··· Supplied records ···

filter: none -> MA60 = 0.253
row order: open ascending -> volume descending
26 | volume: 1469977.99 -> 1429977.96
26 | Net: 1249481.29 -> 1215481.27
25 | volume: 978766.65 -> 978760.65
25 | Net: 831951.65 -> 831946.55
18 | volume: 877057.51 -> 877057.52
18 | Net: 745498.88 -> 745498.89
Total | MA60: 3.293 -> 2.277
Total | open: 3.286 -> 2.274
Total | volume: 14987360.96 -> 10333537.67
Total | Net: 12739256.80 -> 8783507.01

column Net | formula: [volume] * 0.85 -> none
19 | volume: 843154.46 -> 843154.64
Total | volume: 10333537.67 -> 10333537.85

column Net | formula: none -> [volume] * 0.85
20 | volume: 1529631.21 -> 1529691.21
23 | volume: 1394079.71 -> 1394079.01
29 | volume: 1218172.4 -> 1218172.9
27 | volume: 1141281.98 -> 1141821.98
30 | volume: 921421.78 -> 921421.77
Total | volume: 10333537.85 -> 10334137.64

···

__What you should do__
Reproduce, unchanged, the line containing "column Net | formula: [volume] * 0.85 -> none" and each line after it through the end of the listing above, and nothing else.

__Answer to this exercise__
column Net | formula: [volume] * 0.85 -> none
19 | volume: 843154.46 -> 843154.64
Total | volume: 10333537.67 -> 10333537.85

column Net | formula: none -> [volume] * 0.85
20 | volume: 1529631.21 -> 1529691.21
23 | volume: 1394079.71 -> 1394079.01
29 | volume: 1218172.4 -> 1218172.9
27 | volume: 1141281.98 -> 1141821.98
30 | volume: 921421.78 -> 921421.77
Total | volume: 10333537.85 -> 10334137.64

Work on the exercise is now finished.